Records from a collection:
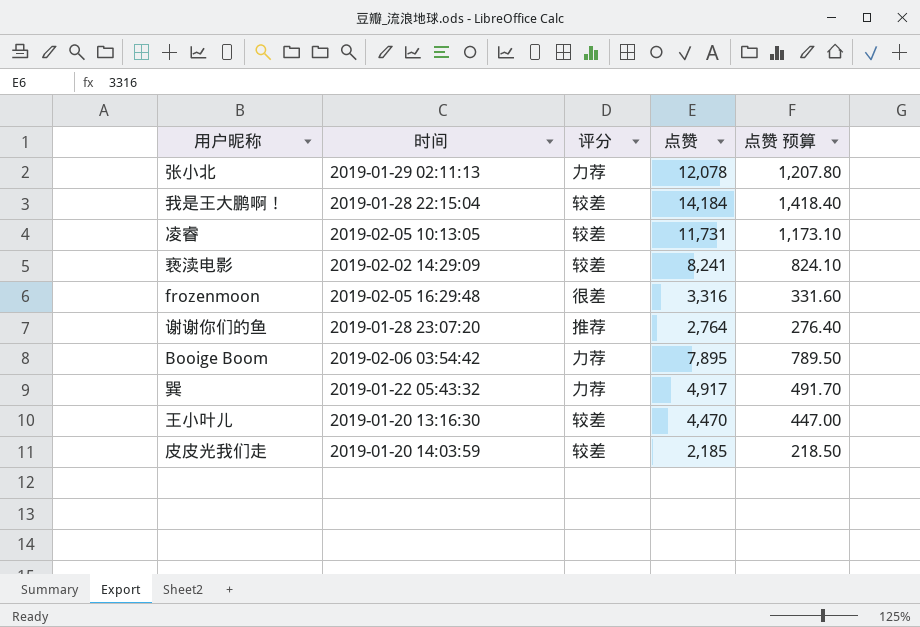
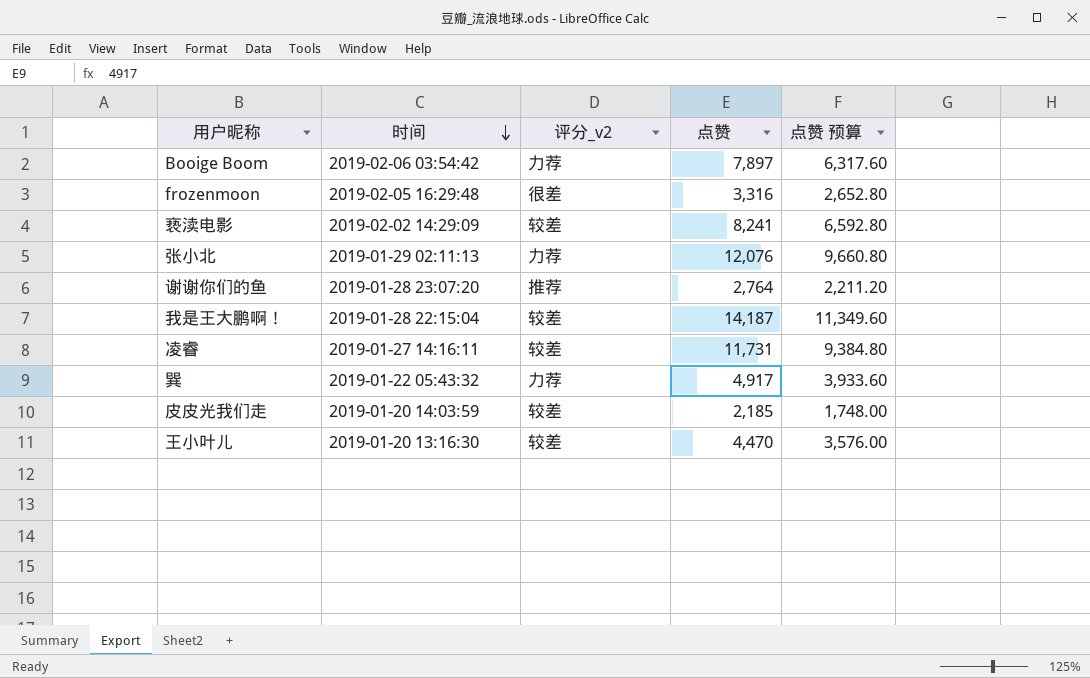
row order: none -> 时间 descending
column name: 评分 -> 评分_v2
column 点赞 预算 | formula: [点赞] * 0.1 -> [点赞] * 0.8
Booige Boom | 点赞: 7,895 -> 7,897
张小北 | 点赞: 12,078 -> 12,076
我是王大鹏啊！ | 点赞: 14,184 -> 14,187
凌睿 | 时间: 2019-02-05 10:13:05 -> 2019-01-27 14:16:11

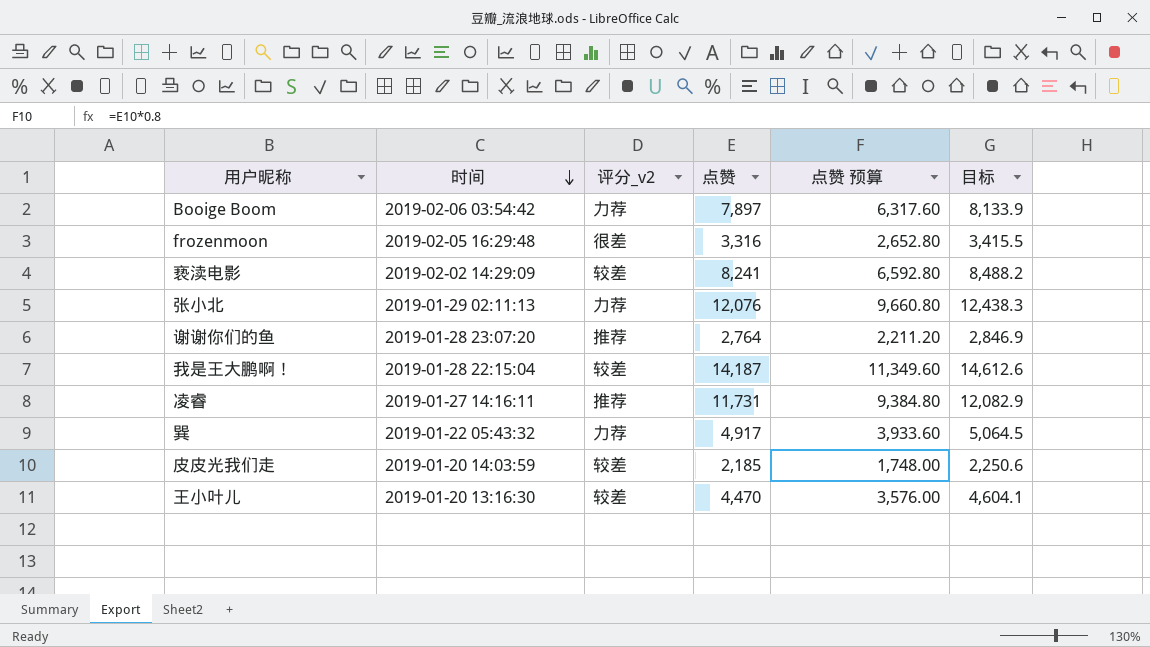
column 目标 | formula: none -> [点赞] * 1.03
凌睿 | 评分_v2: 较差 -> 推荐

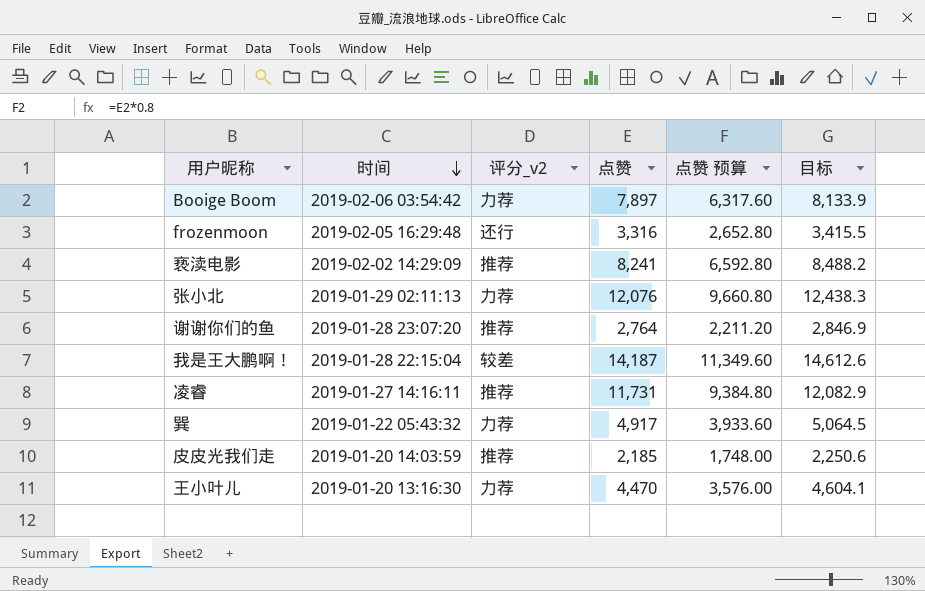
frozenmoon | 评分_v2: 很差 -> 还行
亵渎电影 | 评分_v2: 较差 -> 推荐
皮皮光我们走 | 评分_v2: 较差 -> 推荐
王小叶儿 | 评分_v2: 较差 -> 力荐

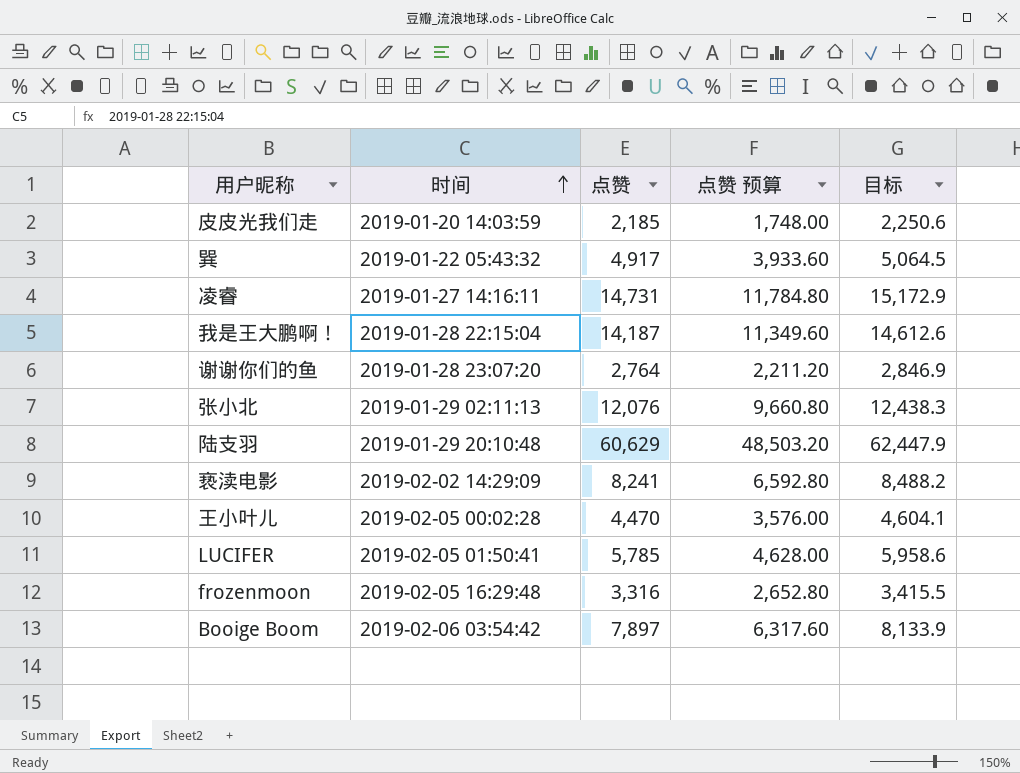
row order: 时间 descending -> 时间 ascending
column 评分_v2 | position: 3 -> none
凌睿 | 点赞: 11,731 -> 14,731
凌睿 | 点赞 预算: 9,384.80 -> 11,784.80
凌睿 | 目标: 12,082.9 -> 15,172.9
row 陆支羽: none -> 2019-01-29 20:10:48 | 60,629 | 48,503.20 | 62,447.9
王小叶儿 | 时间: 2019-01-20 13:16:30 -> 2019-02-05 00:02:28
row LUCIFER: none -> 2019-02-05 01:50:41 | 5,785 | 4,628.00 | 5,958.6

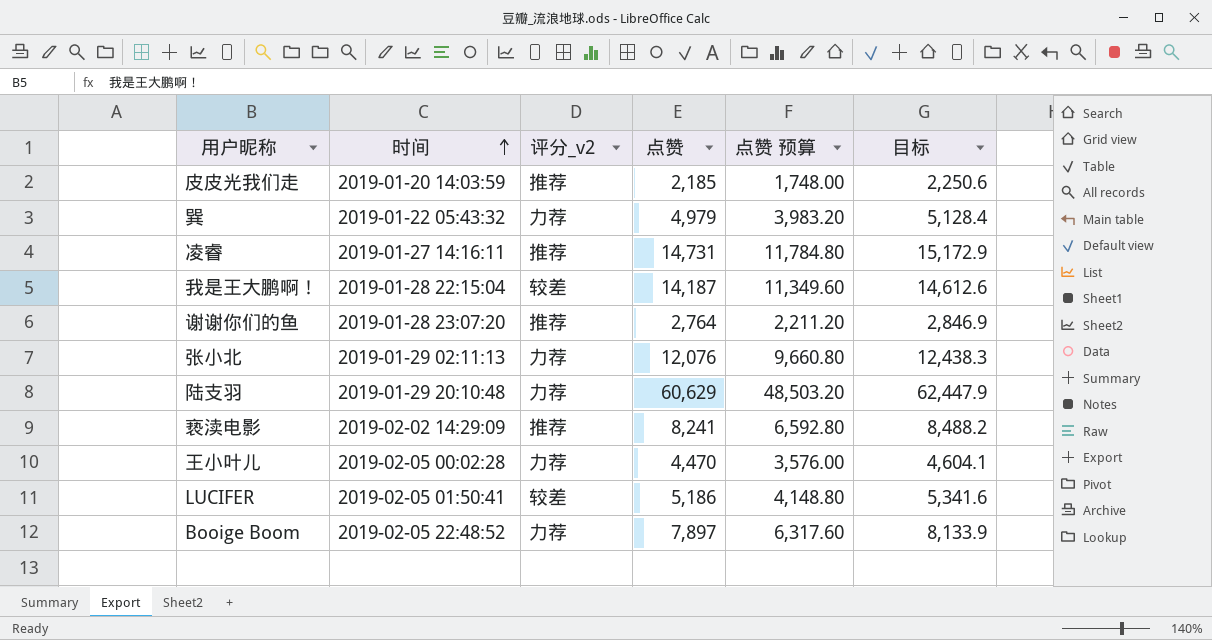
column 评分_v2 | position: none -> 3
row frozenmoon: 2019-02-05 16:29:48 | 3,316 | 2,652.80 | 3,415.5 -> none
巽 | 点赞: 4,917 -> 4,979
巽 | 点赞 预算: 3,933.60 -> 3,983.20
巽 | 目标: 5,064.5 -> 5,128.4
LUCIFER | 点赞: 5,785 -> 5,186
LUCIFER | 点赞 预算: 4,628.00 -> 4,148.80
LUCIFER | 目标: 5,958.6 -> 5,341.6
Booige Boom | 时间: 2019-02-06 03:54:42 -> 2019-02-05 22:48:52

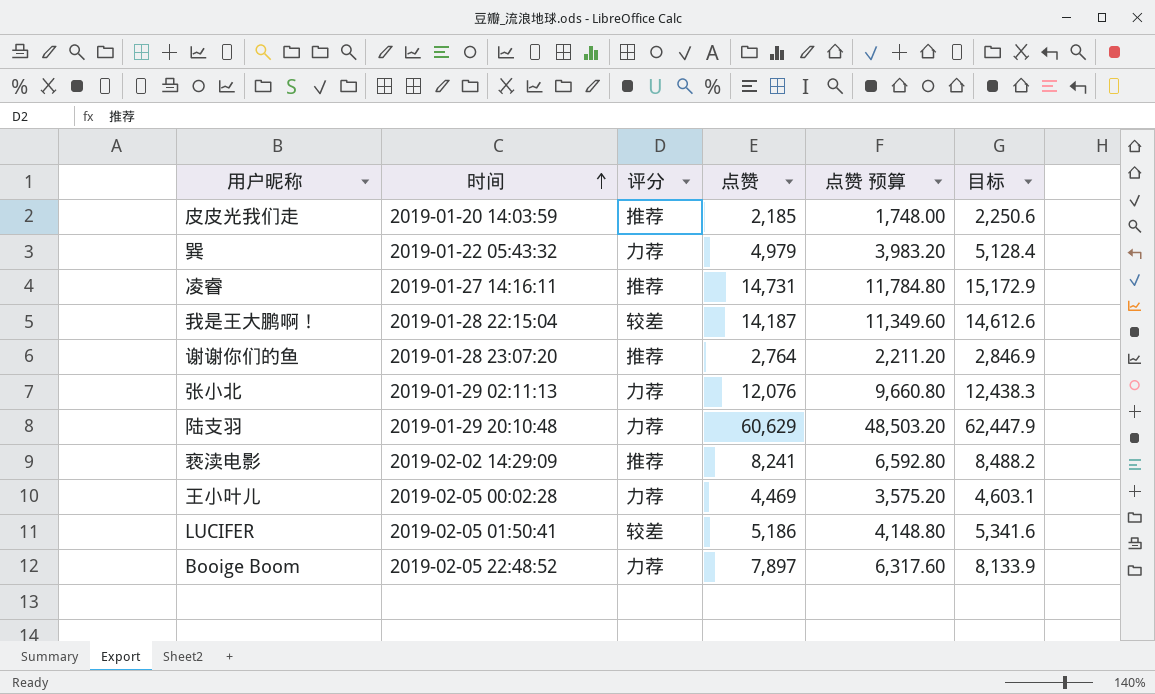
column name: 评分_v2 -> 评分
王小叶儿 | 点赞: 4,470 -> 4,469
王小叶儿 | 点赞 预算: 3,576.00 -> 3,575.20
王小叶儿 | 目标: 4,604.1 -> 4,603.1

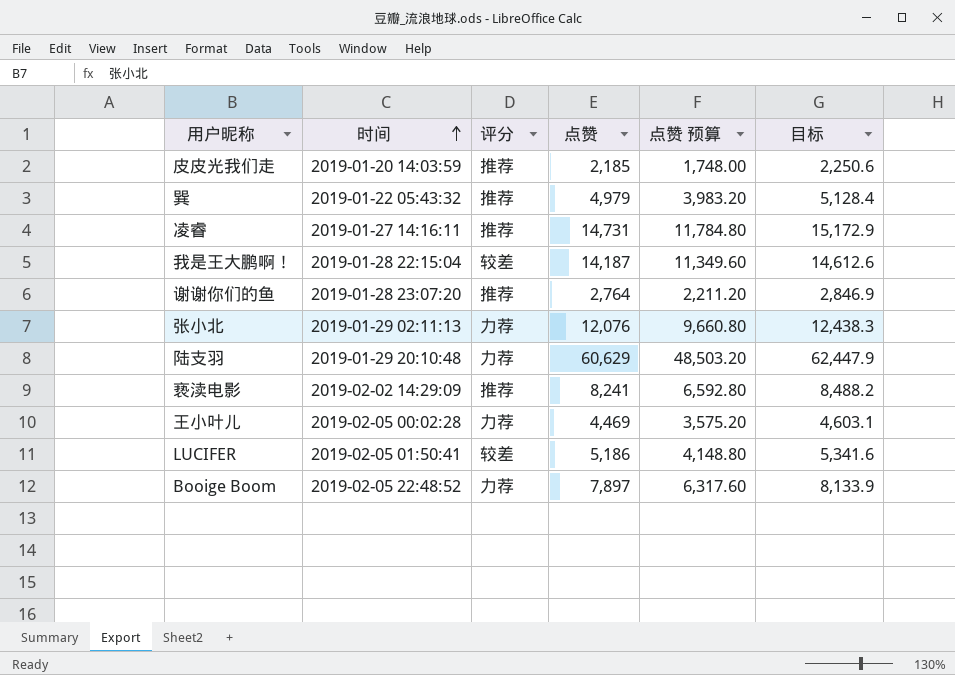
巽 | 评分: 力荐 -> 推荐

◆ **ASSIGNMENT**: Your job is to transcribe the entries above exactly; skip the pictures.

◆ **ANSWER SPACE**:
row order: none -> 时间 descending
column name: 评分 -> 评分_v2
column 点赞 预算 | formula: [点赞] * 0.1 -> [点赞] * 0.8
Booige Boom | 点赞: 7,895 -> 7,897
张小北 | 点赞: 12,078 -> 12,076
我是王大鹏啊！ | 点赞: 14,184 -> 14,187
凌睿 | 时间: 2019-02-05 10:13:05 -> 2019-01-27 14:16:11

column 目标 | formula: none -> [点赞] * 1.03
凌睿 | 评分_v2: 较差 -> 推荐

frozenmoon | 评分_v2: 很差 -> 还行
亵渎电影 | 评分_v2: 较差 -> 推荐
皮皮光我们走 | 评分_v2: 较差 -> 推荐
王小叶儿 | 评分_v2: 较差 -> 力荐

row order: 时间 descending -> 时间 ascending
column 评分_v2 | position: 3 -> none
凌睿 | 点赞: 11,731 -> 14,731
凌睿 | 点赞 预算: 9,384.80 -> 11,784.80
凌睿 | 目标: 12,082.9 -> 15,172.9
row 陆支羽: none -> 2019-01-29 20:10:48 | 60,629 | 48,503.20 | 62,447.9
王小叶儿 | 时间: 2019-01-20 13:16:30 -> 2019-02-05 00:02:28
row LUCIFER: none -> 2019-02-05 01:50:41 | 5,785 | 4,628.00 | 5,958.6

column 评分_v2 | position: none -> 3
row frozenmoon: 2019-02-05 16:29:48 | 3,316 | 2,652.80 | 3,415.5 -> none
巽 | 点赞: 4,917 -> 4,979
巽 | 点赞 预算: 3,933.60 -> 3,983.20
巽 | 目标: 5,064.5 -> 5,128.4
LUCIFER | 点赞: 5,785 -> 5,186
LUCIFER | 点赞 预算: 4,628.00 -> 4,148.80
LUCIFER | 目标: 5,958.6 -> 5,341.6
Booige Boom | 时间: 2019-02-06 03:54:42 -> 2019-02-05 22:48:52

column name: 评分_v2 -> 评分
王小叶儿 | 点赞: 4,470 -> 4,469
王小叶儿 | 点赞 预算: 3,576.00 -> 3,575.20
王小叶儿 | 目标: 4,604.1 -> 4,603.1

巽 | 评分: 力荐 -> 推荐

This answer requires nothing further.